With ICF systems the formwork stays in place providing thermal insulation on both sides of the building envelope.

Combined with the strength of the concrete core homeowners can achieve U-values as low as 0.10 W/m2.K.

Of course, achieving the target U-values and creating an energy efficient home is not only about the level of insulation used. Solid concrete wall construction of this type also ensures good levels of airtightness – as low as 0.33 mÑ/hr.mÇ or 0.18 ACH – and superior thermal bridging performance. This results in even temperatures throughout the structure with reduced draughts and cold spots, enabling the building to stay warm in the winter and cool throughout the summer. An airtight environment also reduces the effects of dust or allergens and studies have shown this will benefit occupants with allergies and chest complaints.


Another advantage for self-builders is the simplicity in the design and construction of an ICF home, which is beneficial for those with limited building experience. ICFA members hold training courses for anyone new to building with their ICF product and these will give you the knowledge, skills and handson experience needed when starting your project.

The lightweight nature of the material means there is little requirement for heavy plant, and the preformed blocks fit together far more quickly than courses of bricks or concrete blocks can be laid, without the time delay in waiting for mortar to harden. The blocks are made offsite and transported to site for assembly, and the inefficiencies and delays that can affect onsite construction are minimised. ICF construction can also continue in almost all weather, even through the wet winter months.

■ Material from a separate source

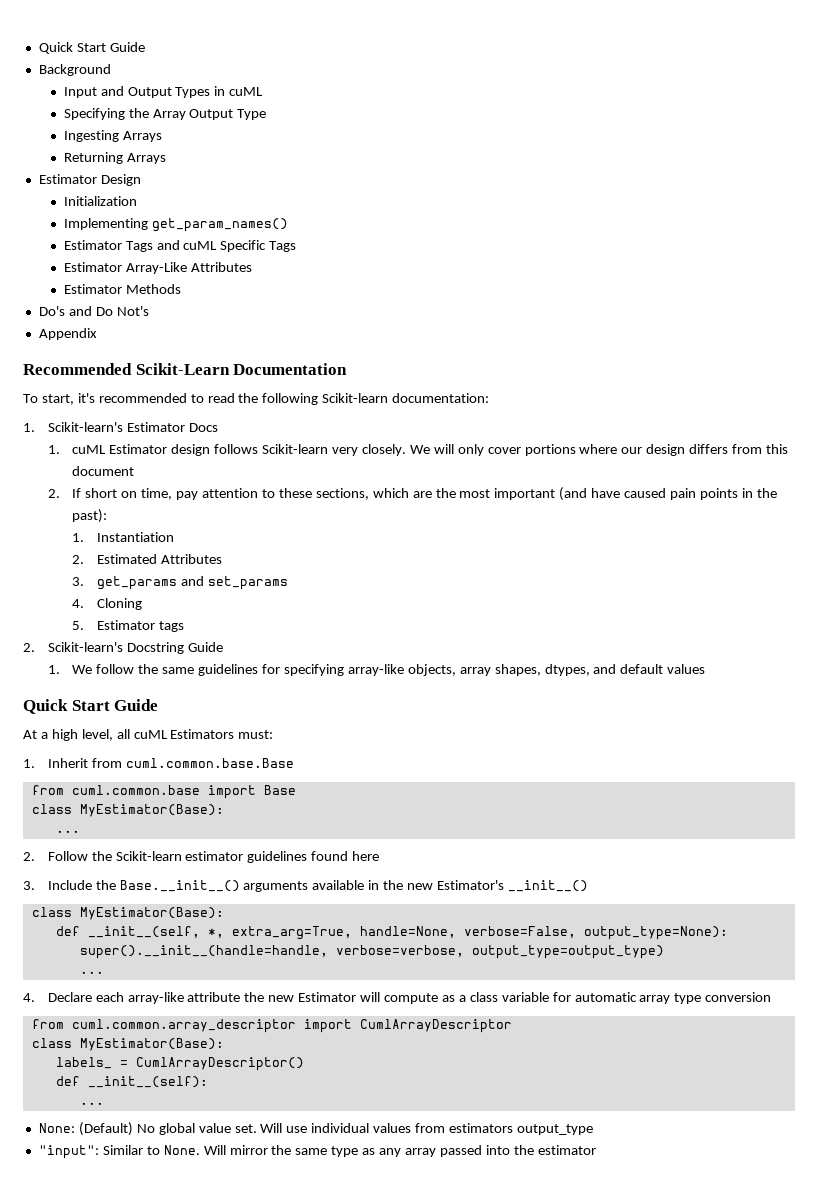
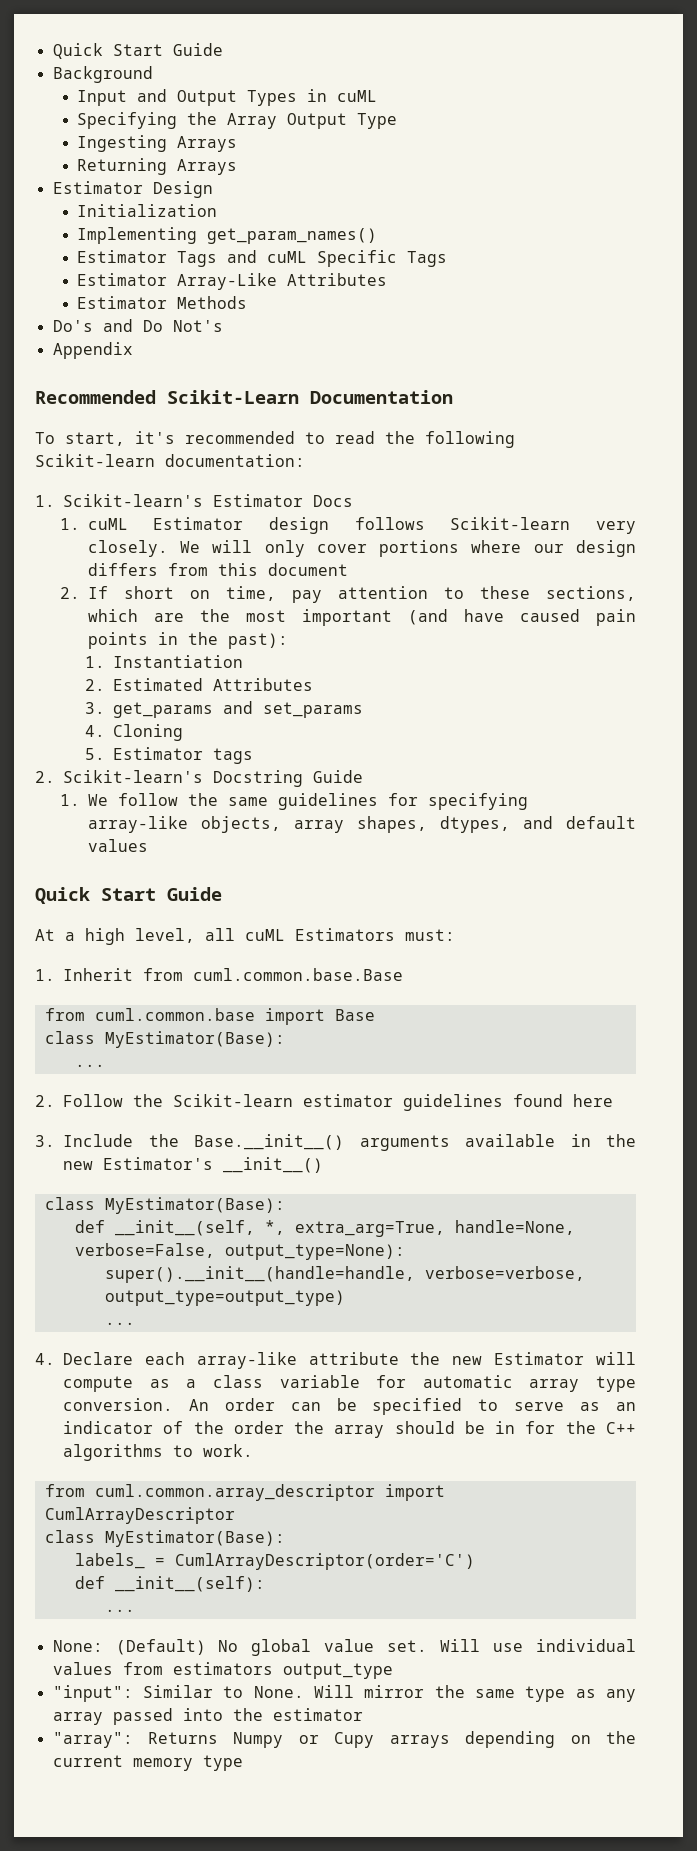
[705,992,772,1002] conversion -> [63,1398,637,1415] [63,1421,636,1438] [63,1444,253,1461] conversion. An order can be specified to serve as an indicator of the order the array should be in for the C++ algorithms to work.
[135,1057,304,1071] CumlArrayDescriptor() -> [174,1553,475,1570] CumlArrayDescriptor(order='C')
(596, 1150) none -> [52,1731,636,1748] [52,1755,243,1771] // "array": Returns Numpy or Cupy arrays depending on the current memory type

Building with ICF is a proven way of creating an energy efficient building that is impact and weather resistant, requires little maintenance and offers fire resistance of up to four hours. The system can be used for work above and below ground, making it an ideal choice for basements or retaining walls.

Even though a home is constructed using large blocks, the number of design possibilities are almost limitless, whether you are looking for a traditional looking farmhouse or a contemporary home. A wide range of external facing materials can be applied to achieve your preferred look, including brick, stone, render and timber, as well as steel, aluminium and cement cladding panels.


It’s important to do your research and find the system that is right for you. ICF suppliers have a wide range of standard ‘forms’ which can create dramatic architectural features such as curved walls, vaulted ceilings and cantilevers. In fact, some features are easier to achieve with ICF thanks to the inherent strength of the concrete core.

Get your supplier involved early in the design stage, they have the knowledge and technical resources to support you through your build, and can flag up any areas that may require special considerations.

Systems supplied by ICFA members are recognised by mortgage providers as a ‘standard form of construction.’

There are many companies that offer structural warranties, otherwise known as latent defects insurance, on buildings constructed using an ICF product. It is important to include your structural warranty company prior to commencing the build to ensure you meet your policy’s requirements.